De Sardan (1996), dans son ouvrage intitulé L’économie morale de la corruption en Afrique, souligne l’importance de la corruption en Afrique. Selon l’auteur, elle est évoquée d’une manière continue dans les conversations privées. Il convient de noter que la corruption est très présente dans les systèmes éducatifs africains. Pourtant, il y a un manque de considération de la (lutte contre la) corruption dans les programmes éducatifs africains. On peut dire que la corruption est présente partout en Afrique, sauf dans les programmes pédagogiques au sein de plusieurs établissements d’enseignement de ce continent !

Le système éducatif constitue un instrument pour mettre en œuvre non seulement la formation du capital humain, mais aussi les changements culturels et l’évolution des mentalités nécessaires au développement. Toutefois, comme l’organisation TransparencyInternational affirme en 2007, l’existence de la corruption dans le système éducatif fait que les élèves et les étudiants n’acquièrent pas les connaissances et les compétences nécessaires pour qu’ils puissent contribuer de manière significative à l’économie de leur pays. En outre, dans le cas extrême, le système éducatif peut devenir un lieu privilégier où se développement des comportements de prédation défavorables au progrès économique soutenu.

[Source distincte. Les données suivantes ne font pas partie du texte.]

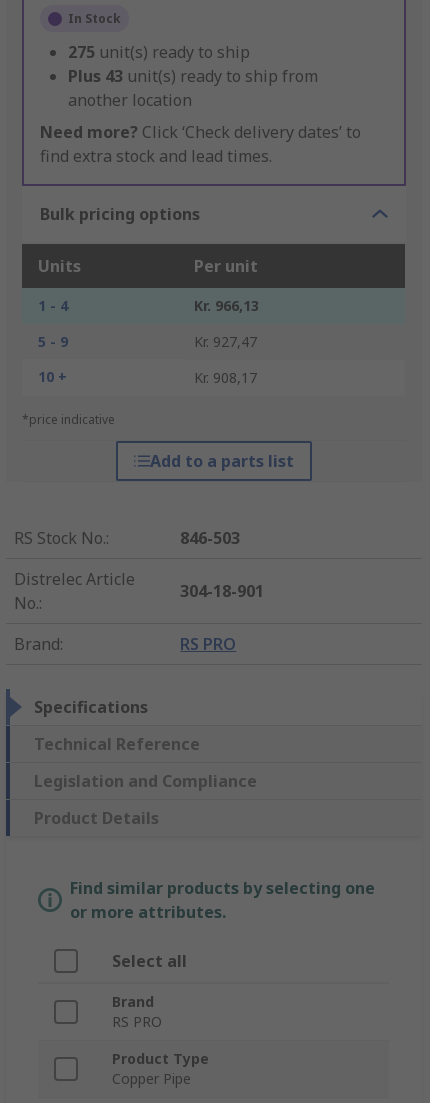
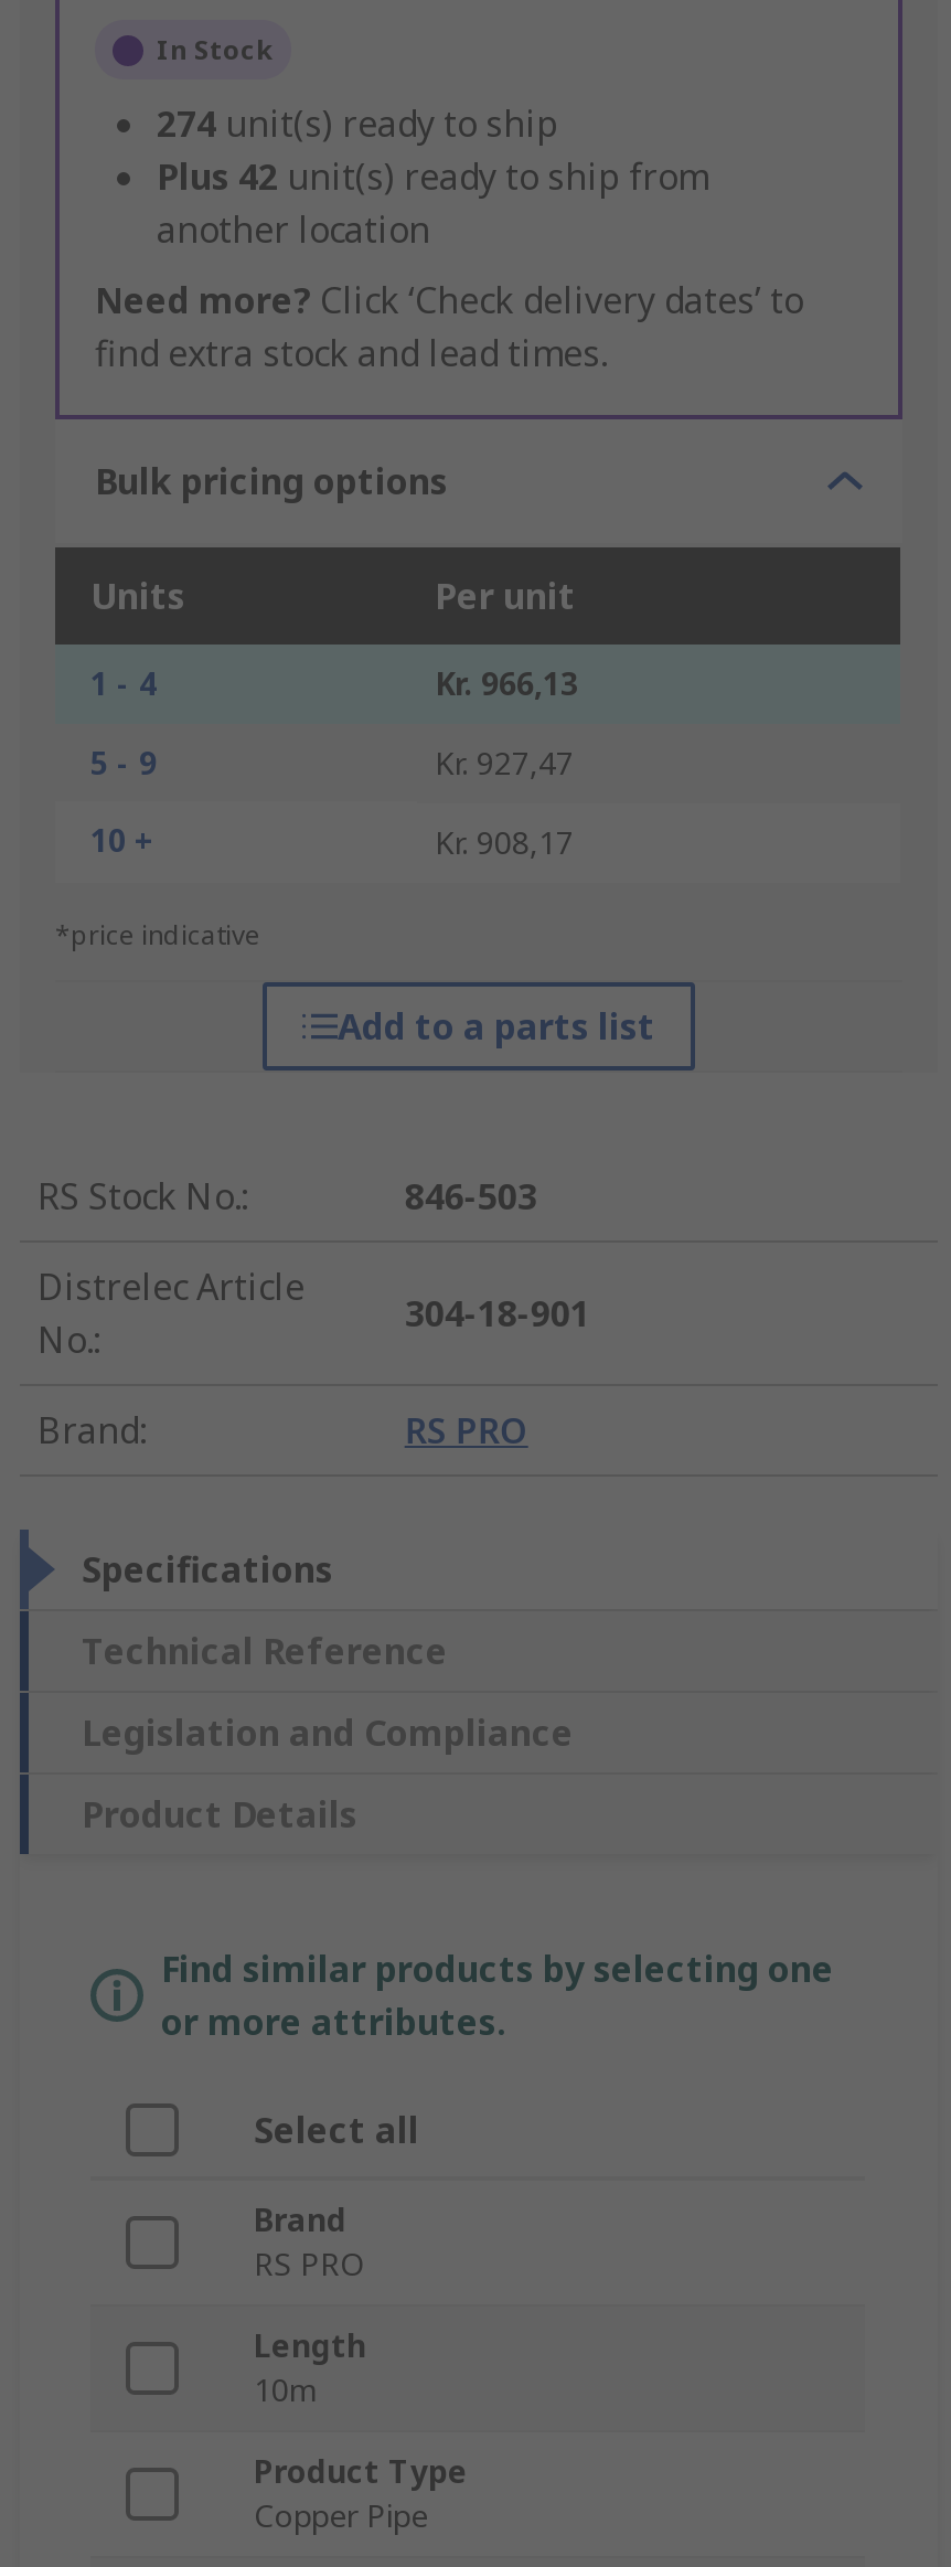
[68,42,250,64] 275 unit(s) ready to ship -> [157,100,558,149] 274 unit(s) ready to ship
[68,66,318,88] Plus 43 unit(s) ready to ship from -> [157,153,708,202] Plus 42 unit(s) ready to ship from
none -> [254,2325,366,2411] Length | 10m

Dans l’ouvrage Le bas-monde universitaire, Djistera et Marson (2019) mettent en lumière que certaines universités, acteurs stratégiques dans du développement dans l’économie de la connaissance, constituent dans la réalité des « centres d’apprentissages et d’applications de pratiques frauduleuses de tout genre ». 

Un système éducatif de qualité constitue ainsi la clé du développement de l’ensemble de l’Afrique en contribuant à l’amélioration du niveau de qualification (et donc de productivité) de la population active ainsi qu’en permettant l’émergence d’institutions favorables à la stabilité économique et au développement.L’existence d’un système éducatif de qualité et répondant aux besoins de l’économie permet de créer les conditions nécessaires à une croissance économique de longue durée et au développement. Selon Patrinos (2016), l’éducation est l’un des instruments les plus importants dans la lutte contre la pauvreté et les inégalités, et dans la mise en œuvre des bases d’une croissance économique solide. Selon la Banque mondiale (2014), les taux de pauvreté à Madagascar sont plus faibles pour les parties de la population ayant un niveau d’instruction plus élevé. Il faudrait ainsi renforcer les secteurs de l’éducation en Afrique afin de favoriser son développement.